When adding entries from a Gregg Shorthand dictionary, a comment denotes the corresponding page and column number in the dictionary. Entries in different pages/columns are separated by a blank line.
Comments should have # as the first character of the line, and there should be a single space following the # before the first word of the comment.
If applicable, ? should be the first character of the line, and there should be a single space following the ? before the Grascii string.
There should be no excess whitespace before or after the Grascii string and its translation. There should be a single space between the Grascii string and its translation.
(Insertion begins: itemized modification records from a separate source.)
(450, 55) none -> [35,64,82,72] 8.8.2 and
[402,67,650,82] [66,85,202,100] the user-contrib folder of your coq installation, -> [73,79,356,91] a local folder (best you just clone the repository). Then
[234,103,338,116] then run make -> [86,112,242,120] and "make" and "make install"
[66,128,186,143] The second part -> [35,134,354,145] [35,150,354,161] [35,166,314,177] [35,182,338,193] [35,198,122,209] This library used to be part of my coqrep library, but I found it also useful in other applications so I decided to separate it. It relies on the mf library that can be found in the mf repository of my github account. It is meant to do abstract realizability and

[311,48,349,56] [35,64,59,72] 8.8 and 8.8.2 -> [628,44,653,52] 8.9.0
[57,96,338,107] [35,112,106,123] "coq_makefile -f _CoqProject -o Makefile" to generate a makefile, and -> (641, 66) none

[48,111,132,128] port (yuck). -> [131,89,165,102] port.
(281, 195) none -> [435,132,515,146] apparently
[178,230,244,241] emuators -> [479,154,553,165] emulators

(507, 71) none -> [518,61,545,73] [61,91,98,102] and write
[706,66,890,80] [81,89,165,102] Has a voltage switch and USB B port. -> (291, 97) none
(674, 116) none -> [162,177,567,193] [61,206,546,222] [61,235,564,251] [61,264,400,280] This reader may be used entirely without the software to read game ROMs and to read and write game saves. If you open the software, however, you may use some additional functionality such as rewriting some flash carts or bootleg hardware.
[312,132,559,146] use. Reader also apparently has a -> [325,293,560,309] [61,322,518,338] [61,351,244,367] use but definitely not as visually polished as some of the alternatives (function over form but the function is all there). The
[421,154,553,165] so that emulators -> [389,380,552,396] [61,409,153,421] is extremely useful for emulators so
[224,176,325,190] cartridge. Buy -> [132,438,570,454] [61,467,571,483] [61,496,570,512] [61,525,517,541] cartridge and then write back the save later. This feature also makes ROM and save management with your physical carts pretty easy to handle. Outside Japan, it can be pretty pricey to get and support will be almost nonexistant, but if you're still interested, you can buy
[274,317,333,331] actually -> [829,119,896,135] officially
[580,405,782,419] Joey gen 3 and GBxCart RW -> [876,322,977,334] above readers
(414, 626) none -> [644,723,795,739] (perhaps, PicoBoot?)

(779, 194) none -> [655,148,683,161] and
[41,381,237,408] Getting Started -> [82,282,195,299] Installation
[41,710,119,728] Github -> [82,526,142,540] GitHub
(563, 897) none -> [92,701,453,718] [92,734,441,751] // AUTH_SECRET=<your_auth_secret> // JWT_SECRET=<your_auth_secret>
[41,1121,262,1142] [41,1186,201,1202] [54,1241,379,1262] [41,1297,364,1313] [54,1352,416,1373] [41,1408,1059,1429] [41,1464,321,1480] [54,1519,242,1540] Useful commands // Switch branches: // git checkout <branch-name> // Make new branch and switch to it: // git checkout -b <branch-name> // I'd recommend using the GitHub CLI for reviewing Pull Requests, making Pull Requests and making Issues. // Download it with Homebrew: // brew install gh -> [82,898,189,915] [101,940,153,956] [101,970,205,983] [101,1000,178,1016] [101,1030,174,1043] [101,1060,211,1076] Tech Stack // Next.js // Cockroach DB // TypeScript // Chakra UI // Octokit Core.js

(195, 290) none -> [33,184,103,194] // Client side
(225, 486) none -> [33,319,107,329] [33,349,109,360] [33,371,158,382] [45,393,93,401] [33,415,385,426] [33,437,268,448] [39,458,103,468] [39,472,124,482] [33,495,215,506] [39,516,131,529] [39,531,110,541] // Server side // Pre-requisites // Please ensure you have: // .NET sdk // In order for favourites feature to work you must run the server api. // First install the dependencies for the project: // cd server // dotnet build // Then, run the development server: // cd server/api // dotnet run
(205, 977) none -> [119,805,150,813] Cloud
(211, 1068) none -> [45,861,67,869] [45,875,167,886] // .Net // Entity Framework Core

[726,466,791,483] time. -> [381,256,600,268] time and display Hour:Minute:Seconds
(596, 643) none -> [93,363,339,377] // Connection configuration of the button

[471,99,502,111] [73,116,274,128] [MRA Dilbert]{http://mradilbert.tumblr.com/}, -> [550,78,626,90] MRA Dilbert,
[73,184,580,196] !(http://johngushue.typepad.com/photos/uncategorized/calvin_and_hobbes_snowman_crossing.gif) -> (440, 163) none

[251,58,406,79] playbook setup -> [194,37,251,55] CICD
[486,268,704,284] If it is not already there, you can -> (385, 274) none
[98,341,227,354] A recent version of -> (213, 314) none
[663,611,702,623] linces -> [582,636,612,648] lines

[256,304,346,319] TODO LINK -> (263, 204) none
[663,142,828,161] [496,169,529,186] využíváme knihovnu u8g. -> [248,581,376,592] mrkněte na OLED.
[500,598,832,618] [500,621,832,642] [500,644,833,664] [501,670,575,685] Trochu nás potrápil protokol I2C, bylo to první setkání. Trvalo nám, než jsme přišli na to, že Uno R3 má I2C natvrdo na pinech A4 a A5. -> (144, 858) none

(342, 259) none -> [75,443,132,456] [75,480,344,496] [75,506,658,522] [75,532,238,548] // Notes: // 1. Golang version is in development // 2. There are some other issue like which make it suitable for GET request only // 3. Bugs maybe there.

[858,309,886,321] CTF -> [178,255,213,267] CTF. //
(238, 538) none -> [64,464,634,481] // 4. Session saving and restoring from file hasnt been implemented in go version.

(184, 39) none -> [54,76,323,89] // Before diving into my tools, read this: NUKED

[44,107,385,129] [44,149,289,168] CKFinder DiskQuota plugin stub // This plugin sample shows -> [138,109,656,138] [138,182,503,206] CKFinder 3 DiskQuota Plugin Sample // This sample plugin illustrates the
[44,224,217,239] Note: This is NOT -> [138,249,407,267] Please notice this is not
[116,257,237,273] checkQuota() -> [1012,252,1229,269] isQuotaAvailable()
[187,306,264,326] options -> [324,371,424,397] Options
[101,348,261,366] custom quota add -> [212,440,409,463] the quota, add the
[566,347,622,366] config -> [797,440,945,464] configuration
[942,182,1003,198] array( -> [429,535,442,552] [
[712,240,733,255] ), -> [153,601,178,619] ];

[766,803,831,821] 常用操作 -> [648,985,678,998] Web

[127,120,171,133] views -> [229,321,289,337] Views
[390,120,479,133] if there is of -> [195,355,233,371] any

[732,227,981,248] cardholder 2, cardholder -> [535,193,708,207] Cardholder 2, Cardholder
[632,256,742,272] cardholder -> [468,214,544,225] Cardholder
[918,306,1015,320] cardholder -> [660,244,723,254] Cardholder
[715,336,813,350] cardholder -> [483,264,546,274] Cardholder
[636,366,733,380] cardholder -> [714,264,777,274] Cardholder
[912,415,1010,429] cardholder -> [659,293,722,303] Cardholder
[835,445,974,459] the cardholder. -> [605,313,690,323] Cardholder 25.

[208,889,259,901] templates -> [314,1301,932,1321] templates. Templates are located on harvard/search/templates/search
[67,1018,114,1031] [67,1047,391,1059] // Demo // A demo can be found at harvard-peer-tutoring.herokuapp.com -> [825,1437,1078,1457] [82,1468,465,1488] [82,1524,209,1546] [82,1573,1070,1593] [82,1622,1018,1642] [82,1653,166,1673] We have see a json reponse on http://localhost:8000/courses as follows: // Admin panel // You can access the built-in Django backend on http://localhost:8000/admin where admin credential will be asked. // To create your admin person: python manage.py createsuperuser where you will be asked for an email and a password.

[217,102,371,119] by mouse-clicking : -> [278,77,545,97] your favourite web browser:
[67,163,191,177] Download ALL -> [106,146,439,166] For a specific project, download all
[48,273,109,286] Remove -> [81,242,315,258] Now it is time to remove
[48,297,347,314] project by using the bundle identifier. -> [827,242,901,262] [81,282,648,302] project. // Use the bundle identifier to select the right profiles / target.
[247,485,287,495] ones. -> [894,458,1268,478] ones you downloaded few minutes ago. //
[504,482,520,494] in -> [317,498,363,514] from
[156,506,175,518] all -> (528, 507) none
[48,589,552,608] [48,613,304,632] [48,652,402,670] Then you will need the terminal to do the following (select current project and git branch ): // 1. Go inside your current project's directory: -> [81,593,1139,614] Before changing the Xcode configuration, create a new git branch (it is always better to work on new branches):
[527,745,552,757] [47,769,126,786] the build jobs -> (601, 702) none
Grascii Strings and translations are written in lower case. The case will be adjusted during a build.
Entries taken from a dictionary are written in Grascii as presented. That is, annotations are not applied unless explicitly displayed. By extension, entries should be written in the simplest form possible. Use annotations only if necessary to distinguish the word from another. This helps generalize the dictionary for better search results.
The direction annotations on S and TH are only included if the character is in the direction contrary to its standard joining based on the characters around it.
Words which include two strokes next to each other that make up a blend, but are not blended, are written with a barrier between them -. While these are stripped in the standard build mode, this information is useful for other build types that may be valuable in the future.
When writing a stroke that has more than one sound, Use the version that matches the sound it makes in the word.
The Build Process
Input and Output
The build
routine takes a set of dictionary source files and outputs a
set of text files in the format expected by Grascii Search.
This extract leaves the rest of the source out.